= Work instruction =
Copy all lines holding the word "names" from the entries.

-------- Supplied records

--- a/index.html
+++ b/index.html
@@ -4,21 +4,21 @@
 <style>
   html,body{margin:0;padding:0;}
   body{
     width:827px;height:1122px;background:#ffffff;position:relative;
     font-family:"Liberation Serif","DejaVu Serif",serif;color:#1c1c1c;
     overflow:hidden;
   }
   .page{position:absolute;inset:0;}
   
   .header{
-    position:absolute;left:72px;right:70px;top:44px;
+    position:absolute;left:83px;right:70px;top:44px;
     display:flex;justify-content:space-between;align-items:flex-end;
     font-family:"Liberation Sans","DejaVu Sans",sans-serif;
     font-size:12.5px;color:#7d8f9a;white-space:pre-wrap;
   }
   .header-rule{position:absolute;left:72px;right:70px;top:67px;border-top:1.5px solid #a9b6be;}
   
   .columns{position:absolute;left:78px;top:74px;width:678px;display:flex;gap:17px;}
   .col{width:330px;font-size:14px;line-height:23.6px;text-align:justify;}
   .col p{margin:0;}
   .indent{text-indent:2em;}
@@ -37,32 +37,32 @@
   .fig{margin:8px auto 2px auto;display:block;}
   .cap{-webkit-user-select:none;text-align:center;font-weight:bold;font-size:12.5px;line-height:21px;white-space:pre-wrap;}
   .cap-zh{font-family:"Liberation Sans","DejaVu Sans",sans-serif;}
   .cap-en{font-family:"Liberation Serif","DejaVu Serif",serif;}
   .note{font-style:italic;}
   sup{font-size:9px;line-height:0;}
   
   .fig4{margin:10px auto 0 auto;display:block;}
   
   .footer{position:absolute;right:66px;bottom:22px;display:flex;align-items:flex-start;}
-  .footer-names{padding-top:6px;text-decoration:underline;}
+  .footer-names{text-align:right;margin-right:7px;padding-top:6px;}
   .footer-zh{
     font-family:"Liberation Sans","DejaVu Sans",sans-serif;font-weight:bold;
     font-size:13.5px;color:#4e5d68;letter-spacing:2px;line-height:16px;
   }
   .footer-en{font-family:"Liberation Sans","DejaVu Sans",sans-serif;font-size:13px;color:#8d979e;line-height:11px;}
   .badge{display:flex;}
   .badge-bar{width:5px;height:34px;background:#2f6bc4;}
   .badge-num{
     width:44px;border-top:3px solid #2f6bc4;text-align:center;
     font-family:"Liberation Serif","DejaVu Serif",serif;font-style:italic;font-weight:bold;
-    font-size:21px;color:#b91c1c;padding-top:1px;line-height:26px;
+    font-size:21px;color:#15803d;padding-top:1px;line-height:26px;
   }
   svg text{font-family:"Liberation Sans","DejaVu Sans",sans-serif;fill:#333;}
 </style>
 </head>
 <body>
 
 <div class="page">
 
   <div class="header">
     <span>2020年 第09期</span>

----------------
-------- Supplied records

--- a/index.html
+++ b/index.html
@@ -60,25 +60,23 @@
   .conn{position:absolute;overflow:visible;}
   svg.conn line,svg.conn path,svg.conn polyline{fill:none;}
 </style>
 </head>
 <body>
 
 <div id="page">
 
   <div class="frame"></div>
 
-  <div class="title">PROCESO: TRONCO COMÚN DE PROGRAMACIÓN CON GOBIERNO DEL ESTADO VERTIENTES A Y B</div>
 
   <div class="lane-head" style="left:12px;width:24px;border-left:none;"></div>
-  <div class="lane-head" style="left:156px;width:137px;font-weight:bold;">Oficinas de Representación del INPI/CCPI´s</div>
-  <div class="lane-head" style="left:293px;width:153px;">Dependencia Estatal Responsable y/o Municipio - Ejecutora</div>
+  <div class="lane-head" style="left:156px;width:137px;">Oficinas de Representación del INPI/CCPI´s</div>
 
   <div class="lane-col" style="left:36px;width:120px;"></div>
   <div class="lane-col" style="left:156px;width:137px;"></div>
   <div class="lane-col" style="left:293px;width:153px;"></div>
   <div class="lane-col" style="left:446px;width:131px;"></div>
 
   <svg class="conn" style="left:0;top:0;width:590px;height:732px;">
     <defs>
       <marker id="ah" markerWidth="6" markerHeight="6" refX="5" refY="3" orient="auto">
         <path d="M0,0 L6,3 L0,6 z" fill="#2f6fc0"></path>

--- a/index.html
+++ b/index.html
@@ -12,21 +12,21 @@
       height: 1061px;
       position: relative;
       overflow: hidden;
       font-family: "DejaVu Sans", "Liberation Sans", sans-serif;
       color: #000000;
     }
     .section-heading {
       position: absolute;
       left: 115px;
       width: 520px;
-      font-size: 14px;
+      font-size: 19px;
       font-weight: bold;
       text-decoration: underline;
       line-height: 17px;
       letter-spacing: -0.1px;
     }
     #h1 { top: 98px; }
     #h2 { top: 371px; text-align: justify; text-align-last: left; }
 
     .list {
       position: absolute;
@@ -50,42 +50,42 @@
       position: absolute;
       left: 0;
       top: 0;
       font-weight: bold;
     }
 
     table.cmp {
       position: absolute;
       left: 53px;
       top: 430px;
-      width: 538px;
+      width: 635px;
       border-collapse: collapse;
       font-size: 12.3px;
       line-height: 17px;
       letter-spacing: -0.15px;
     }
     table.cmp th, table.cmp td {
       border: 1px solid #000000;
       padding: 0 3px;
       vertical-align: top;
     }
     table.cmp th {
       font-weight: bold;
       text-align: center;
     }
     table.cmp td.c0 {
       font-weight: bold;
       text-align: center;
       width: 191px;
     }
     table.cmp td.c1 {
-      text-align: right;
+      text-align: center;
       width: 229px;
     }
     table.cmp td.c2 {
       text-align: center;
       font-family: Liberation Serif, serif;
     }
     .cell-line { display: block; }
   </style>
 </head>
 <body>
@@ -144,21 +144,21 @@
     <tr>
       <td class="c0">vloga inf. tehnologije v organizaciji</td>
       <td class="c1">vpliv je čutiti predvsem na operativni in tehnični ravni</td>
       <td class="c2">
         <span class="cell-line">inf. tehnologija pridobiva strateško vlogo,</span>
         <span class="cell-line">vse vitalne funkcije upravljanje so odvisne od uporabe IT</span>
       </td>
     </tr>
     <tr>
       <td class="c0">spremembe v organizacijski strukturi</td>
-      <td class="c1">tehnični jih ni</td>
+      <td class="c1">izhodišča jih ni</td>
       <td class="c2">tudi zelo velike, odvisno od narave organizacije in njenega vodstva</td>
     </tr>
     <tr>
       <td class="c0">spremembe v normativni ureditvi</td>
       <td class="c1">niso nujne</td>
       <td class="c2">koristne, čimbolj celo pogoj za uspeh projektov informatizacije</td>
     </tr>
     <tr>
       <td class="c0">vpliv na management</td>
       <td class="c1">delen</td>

----------------
-------- Supplied records

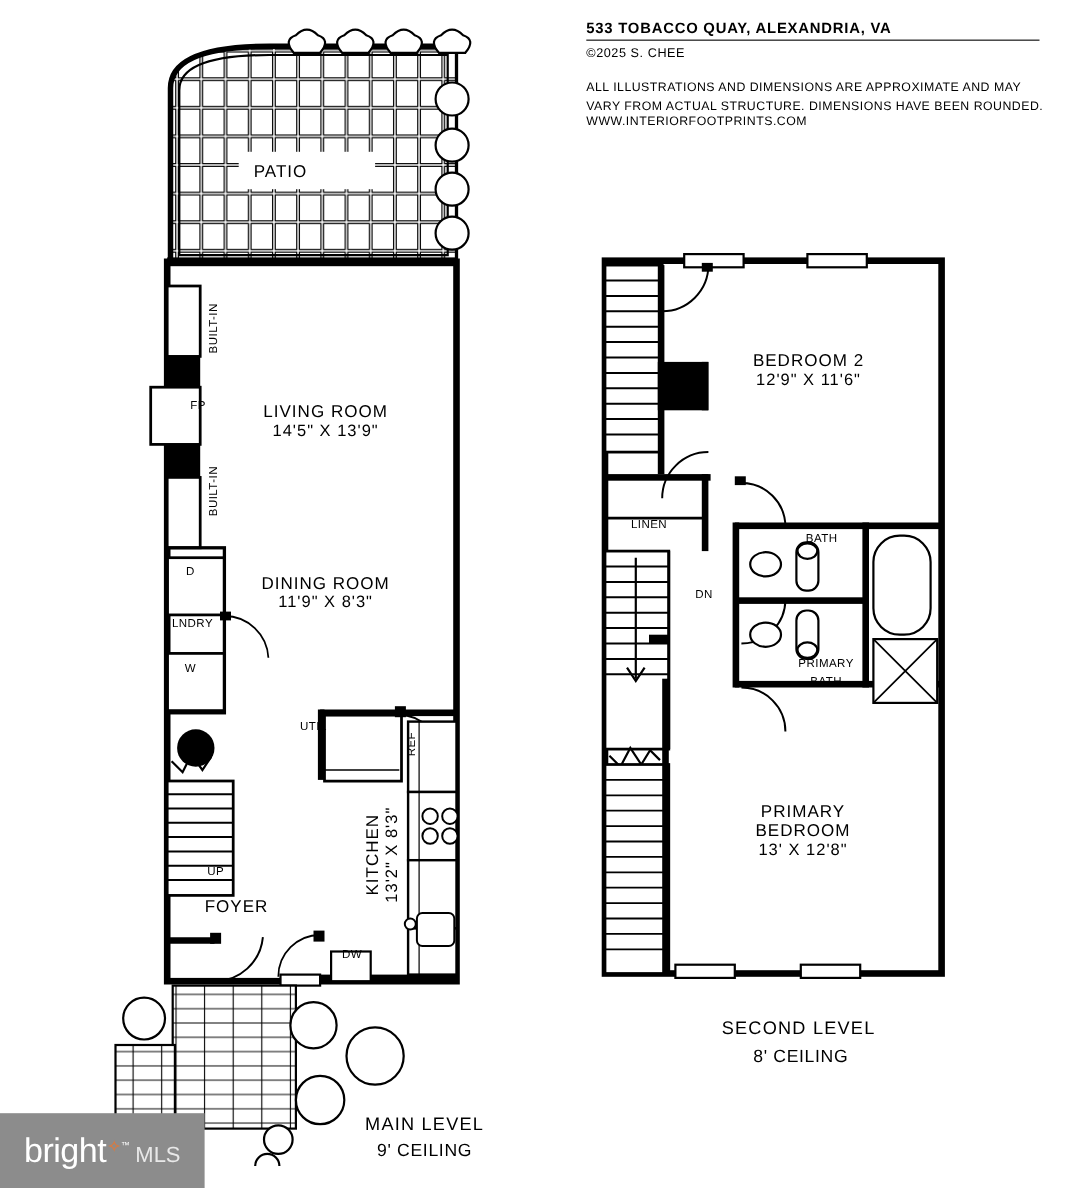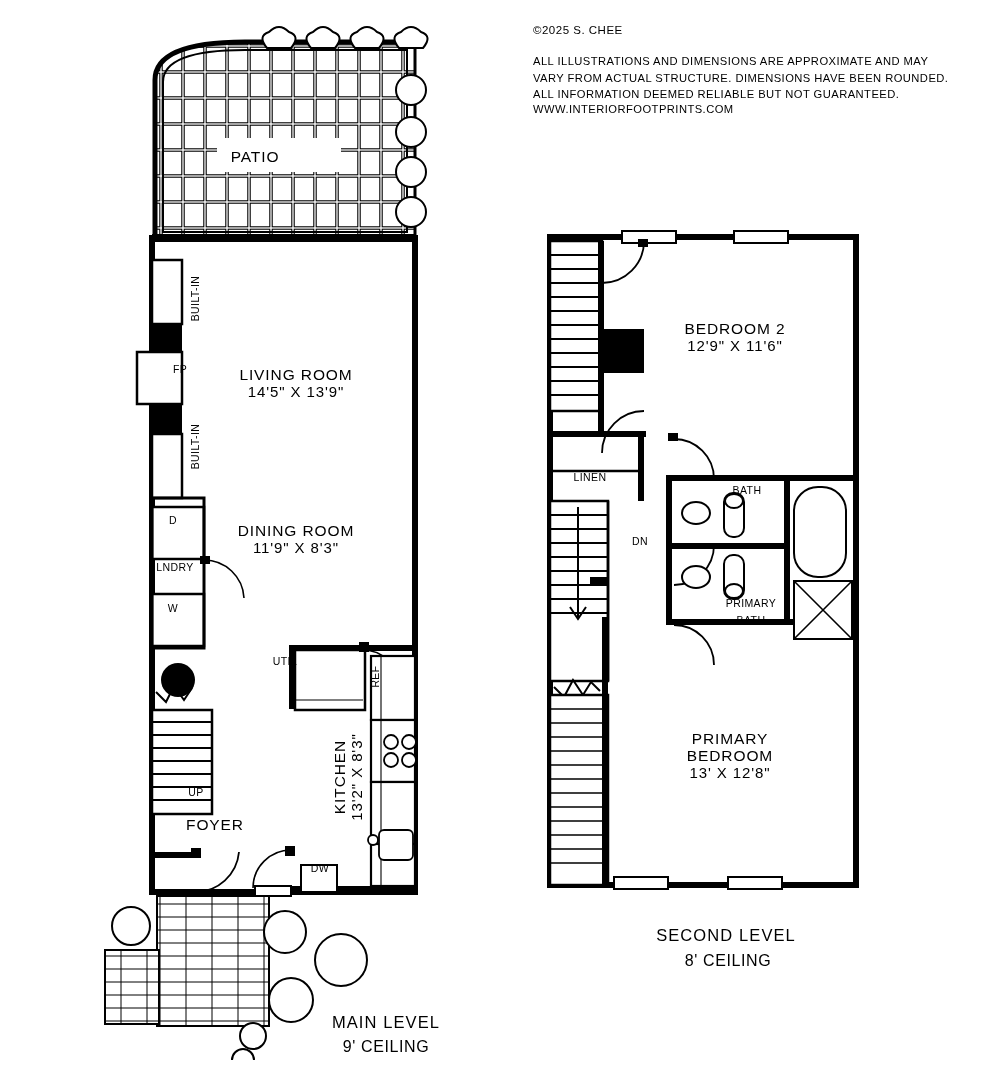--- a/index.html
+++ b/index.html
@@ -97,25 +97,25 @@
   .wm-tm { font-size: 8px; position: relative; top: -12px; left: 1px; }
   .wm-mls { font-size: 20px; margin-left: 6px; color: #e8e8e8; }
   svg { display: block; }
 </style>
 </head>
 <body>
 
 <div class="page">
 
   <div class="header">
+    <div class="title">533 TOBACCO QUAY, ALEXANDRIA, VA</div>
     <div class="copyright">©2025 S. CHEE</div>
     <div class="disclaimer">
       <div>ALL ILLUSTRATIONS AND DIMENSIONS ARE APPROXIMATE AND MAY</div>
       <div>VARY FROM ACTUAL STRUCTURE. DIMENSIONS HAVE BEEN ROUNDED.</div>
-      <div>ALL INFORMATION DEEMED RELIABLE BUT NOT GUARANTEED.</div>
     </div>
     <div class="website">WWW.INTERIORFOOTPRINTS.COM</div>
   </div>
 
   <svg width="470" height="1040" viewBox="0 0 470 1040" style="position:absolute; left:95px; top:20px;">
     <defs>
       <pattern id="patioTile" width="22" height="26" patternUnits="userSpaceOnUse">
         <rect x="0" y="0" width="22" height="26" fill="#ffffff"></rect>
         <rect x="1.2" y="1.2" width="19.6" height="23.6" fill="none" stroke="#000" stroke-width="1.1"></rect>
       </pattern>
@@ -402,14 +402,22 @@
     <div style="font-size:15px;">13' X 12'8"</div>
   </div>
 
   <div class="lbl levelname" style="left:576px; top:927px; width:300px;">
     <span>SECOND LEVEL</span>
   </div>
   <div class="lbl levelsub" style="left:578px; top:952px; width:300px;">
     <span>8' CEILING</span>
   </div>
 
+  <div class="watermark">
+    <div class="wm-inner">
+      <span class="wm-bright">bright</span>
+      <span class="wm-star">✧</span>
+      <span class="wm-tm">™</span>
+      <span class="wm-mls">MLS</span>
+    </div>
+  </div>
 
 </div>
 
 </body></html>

----------------

= Reply =
-  .footer-names{padding-top:6px;text-decoration:underline;}
+  .footer-names{text-align:right;margin-right:7px;padding-top:6px;}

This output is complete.